*** Provided entries ***

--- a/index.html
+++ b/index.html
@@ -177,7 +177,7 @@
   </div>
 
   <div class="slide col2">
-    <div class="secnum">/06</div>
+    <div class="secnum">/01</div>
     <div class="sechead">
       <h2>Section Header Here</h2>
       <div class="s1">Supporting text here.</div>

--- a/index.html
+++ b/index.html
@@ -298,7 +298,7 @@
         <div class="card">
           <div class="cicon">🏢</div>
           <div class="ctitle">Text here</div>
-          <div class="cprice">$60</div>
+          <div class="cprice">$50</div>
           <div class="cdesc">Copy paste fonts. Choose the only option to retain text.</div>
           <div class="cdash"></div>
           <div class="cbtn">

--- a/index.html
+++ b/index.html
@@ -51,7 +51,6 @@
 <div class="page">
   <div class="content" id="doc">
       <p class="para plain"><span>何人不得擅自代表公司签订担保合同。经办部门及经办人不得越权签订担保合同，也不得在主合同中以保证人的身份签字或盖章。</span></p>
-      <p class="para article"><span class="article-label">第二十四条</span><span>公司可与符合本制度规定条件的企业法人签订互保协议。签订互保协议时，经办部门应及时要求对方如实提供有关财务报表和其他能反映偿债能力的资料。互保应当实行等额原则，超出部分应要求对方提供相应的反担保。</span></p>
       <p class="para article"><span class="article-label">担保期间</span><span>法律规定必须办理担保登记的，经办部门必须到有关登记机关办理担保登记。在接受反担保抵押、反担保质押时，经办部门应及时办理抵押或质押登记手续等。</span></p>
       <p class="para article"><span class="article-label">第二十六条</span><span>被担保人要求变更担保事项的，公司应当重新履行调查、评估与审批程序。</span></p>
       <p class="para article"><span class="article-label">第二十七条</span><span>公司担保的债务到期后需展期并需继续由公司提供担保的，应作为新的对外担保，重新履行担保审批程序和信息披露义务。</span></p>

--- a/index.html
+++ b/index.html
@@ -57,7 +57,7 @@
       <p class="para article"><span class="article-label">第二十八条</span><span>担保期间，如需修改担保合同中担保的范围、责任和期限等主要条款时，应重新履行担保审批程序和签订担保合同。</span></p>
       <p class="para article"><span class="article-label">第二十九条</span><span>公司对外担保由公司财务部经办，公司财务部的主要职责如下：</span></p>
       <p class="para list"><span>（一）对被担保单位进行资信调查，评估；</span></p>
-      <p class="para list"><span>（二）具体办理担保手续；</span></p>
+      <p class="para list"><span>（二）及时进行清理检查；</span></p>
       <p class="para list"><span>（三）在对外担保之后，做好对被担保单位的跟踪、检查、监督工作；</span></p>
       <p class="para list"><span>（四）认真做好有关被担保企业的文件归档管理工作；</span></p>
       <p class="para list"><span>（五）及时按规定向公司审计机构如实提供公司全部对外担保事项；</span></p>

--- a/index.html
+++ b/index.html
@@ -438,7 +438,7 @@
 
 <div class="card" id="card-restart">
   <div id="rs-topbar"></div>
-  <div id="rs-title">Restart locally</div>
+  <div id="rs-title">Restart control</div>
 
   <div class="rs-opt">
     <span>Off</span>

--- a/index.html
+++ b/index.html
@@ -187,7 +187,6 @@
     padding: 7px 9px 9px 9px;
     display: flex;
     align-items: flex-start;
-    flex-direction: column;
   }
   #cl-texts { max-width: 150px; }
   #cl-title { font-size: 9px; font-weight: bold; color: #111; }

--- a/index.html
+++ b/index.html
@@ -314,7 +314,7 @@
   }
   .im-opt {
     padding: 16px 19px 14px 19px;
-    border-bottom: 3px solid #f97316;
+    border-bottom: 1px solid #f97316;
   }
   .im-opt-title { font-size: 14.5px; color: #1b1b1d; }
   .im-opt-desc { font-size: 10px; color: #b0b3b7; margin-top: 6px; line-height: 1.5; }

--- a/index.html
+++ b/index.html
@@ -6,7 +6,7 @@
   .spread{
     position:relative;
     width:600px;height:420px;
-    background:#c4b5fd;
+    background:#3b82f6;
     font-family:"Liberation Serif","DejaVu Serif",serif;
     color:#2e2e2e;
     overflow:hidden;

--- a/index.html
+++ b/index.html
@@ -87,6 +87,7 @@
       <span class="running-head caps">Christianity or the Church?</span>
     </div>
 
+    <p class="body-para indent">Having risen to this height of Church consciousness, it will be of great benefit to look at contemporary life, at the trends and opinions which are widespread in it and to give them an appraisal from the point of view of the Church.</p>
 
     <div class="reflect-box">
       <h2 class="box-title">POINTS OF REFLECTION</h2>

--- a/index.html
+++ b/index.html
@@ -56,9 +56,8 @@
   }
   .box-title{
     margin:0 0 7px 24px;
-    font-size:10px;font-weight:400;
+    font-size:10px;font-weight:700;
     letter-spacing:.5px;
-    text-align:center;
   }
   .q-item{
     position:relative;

***

Work order: Filter the records, keeping only lines that contain "solid", and show those lines.

Reply:
-    border-bottom: 3px solid #f97316;
+    border-bottom: 1px solid #f97316;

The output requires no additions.